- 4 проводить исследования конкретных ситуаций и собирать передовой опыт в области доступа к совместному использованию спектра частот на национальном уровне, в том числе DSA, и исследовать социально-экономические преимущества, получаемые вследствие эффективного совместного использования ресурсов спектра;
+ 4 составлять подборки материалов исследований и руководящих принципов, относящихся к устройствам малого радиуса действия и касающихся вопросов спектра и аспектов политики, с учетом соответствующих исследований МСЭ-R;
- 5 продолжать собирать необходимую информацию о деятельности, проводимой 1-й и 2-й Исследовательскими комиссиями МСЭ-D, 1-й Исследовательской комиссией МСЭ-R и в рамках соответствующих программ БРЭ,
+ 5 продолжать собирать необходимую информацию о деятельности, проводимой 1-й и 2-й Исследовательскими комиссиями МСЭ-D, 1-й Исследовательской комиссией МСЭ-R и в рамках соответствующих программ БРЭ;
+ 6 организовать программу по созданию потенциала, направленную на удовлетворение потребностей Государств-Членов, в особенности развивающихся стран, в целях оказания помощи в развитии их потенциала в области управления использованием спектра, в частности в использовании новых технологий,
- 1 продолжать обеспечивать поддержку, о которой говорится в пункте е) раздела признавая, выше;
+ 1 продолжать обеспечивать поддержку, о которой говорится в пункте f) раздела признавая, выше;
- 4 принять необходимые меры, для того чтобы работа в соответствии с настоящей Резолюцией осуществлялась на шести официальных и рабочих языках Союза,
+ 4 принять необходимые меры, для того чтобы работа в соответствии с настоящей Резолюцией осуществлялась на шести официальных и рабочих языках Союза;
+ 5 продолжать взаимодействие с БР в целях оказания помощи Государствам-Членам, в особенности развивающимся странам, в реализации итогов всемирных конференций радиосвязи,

= = =

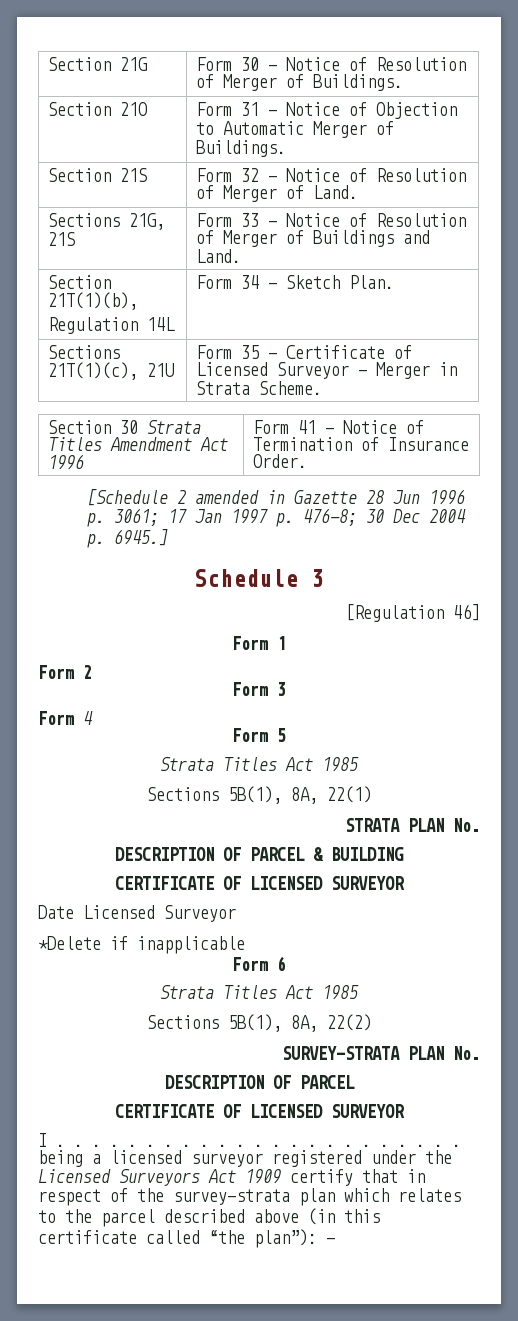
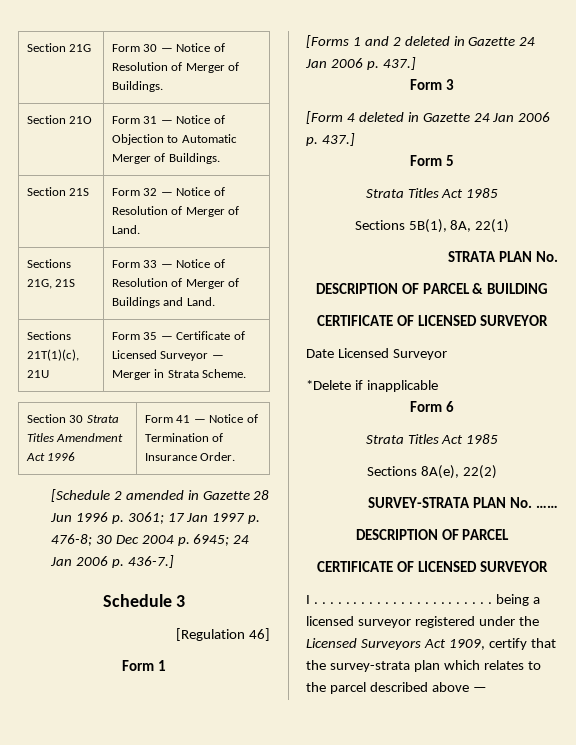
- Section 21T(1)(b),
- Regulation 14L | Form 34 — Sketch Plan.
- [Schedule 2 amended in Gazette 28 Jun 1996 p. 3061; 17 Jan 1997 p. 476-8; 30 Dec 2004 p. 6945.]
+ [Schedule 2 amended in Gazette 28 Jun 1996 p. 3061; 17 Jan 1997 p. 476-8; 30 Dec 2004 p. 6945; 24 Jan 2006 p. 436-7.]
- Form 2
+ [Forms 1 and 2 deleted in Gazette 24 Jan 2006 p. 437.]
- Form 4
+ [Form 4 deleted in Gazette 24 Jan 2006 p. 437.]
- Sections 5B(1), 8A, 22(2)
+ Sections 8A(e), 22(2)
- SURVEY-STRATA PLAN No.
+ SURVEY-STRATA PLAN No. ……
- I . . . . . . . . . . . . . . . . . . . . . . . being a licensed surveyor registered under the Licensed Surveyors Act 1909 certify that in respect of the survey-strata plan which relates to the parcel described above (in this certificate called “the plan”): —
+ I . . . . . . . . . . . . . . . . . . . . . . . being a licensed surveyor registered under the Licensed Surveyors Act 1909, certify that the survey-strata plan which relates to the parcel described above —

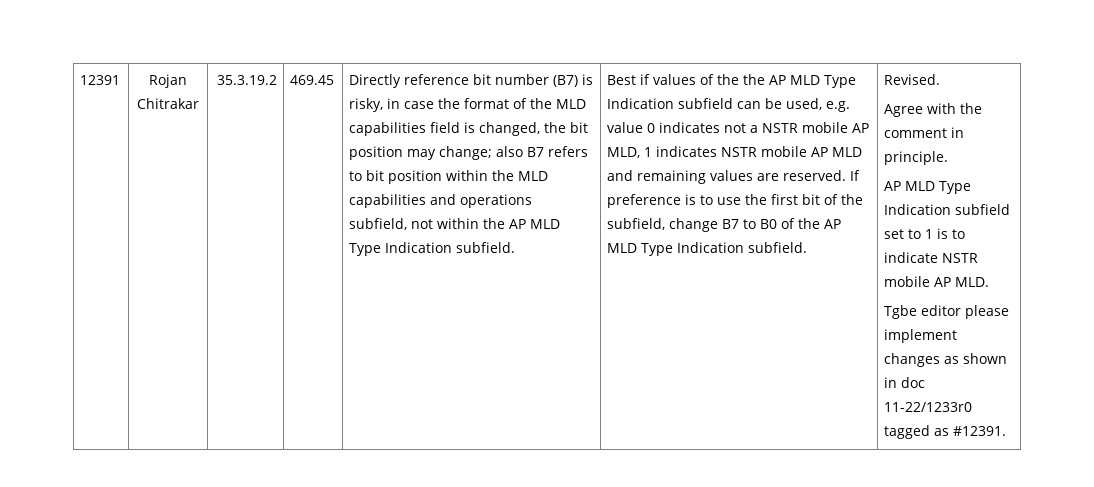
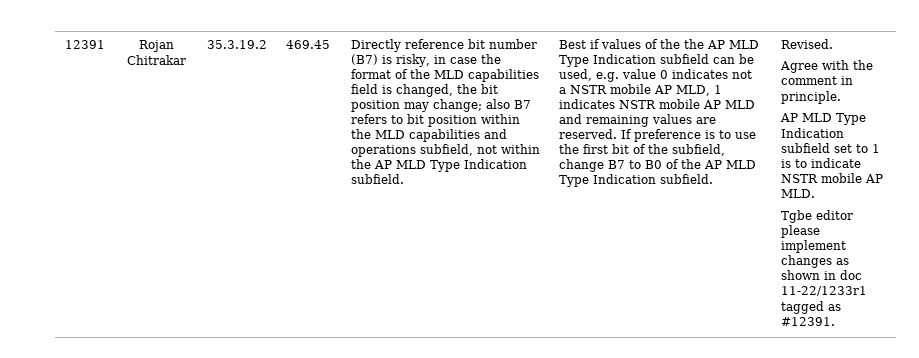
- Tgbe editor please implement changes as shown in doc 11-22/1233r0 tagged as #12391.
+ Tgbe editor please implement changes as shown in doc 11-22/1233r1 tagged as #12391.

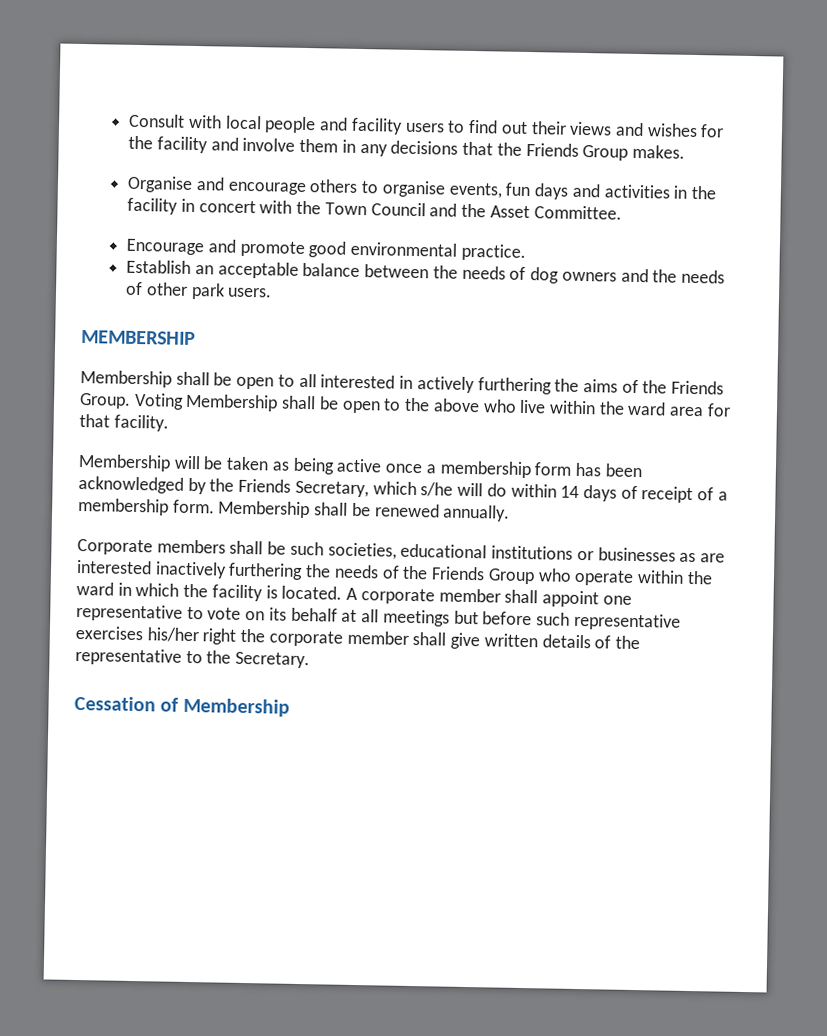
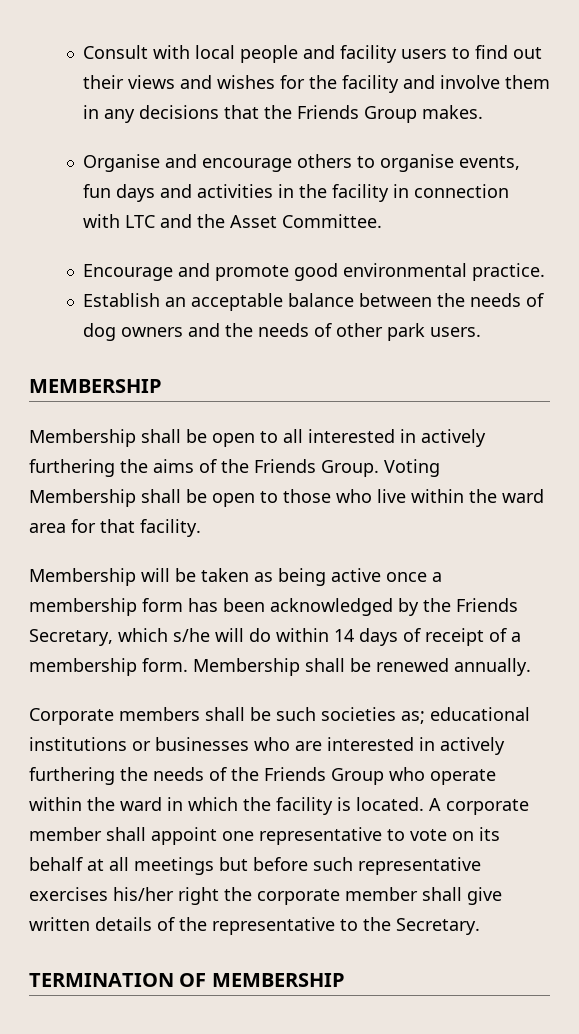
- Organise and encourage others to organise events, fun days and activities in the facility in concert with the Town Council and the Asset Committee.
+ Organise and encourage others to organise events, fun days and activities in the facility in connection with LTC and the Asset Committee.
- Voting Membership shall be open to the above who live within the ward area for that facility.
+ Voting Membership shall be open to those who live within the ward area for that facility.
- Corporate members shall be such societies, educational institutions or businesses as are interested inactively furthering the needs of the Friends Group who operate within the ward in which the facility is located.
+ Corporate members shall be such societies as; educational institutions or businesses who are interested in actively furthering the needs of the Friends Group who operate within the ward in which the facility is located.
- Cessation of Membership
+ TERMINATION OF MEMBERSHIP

= = =

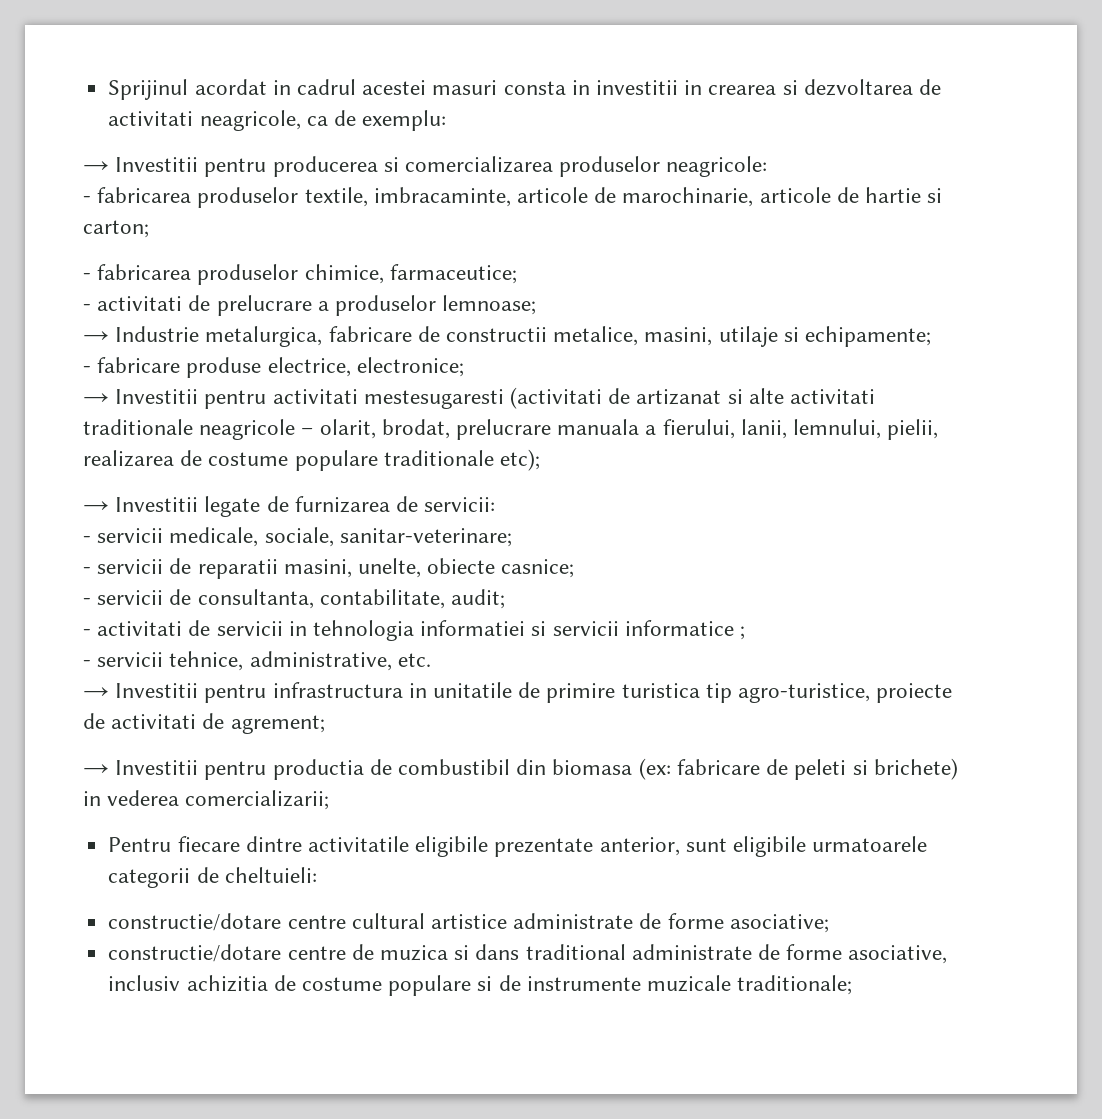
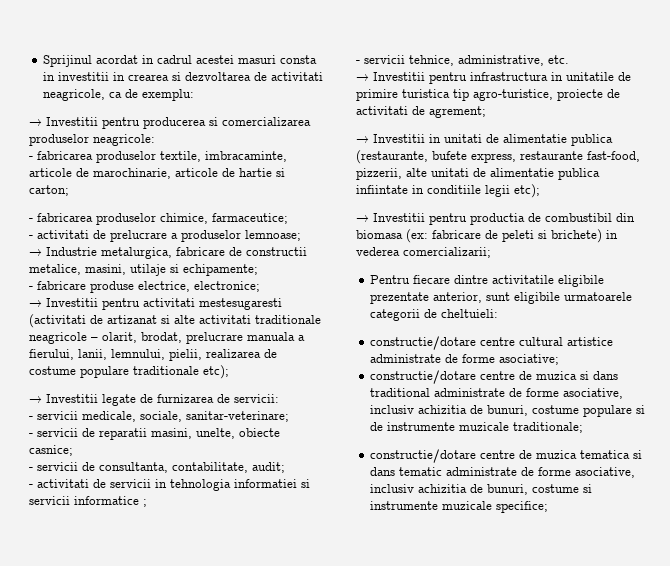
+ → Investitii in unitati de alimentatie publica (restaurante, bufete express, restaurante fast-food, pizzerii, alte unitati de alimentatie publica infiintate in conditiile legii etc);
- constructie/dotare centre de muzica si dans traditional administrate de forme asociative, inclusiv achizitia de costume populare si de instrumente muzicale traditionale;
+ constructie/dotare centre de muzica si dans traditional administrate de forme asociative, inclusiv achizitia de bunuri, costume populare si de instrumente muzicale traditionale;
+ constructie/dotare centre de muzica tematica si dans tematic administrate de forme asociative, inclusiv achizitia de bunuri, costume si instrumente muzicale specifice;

= = =

In the material above, find every line that has the string "официальных" and pull those lines out.

- 4 принять необходимые меры, для того чтобы работа в соответствии с настоящей Резолюцией осуществлялась на шести официальных и рабочих языках Союза,
+ 4 принять необходимые меры, для того чтобы работа в соответствии с настоящей Резолюцией осуществлялась на шести официальных и рабочих языках Союза;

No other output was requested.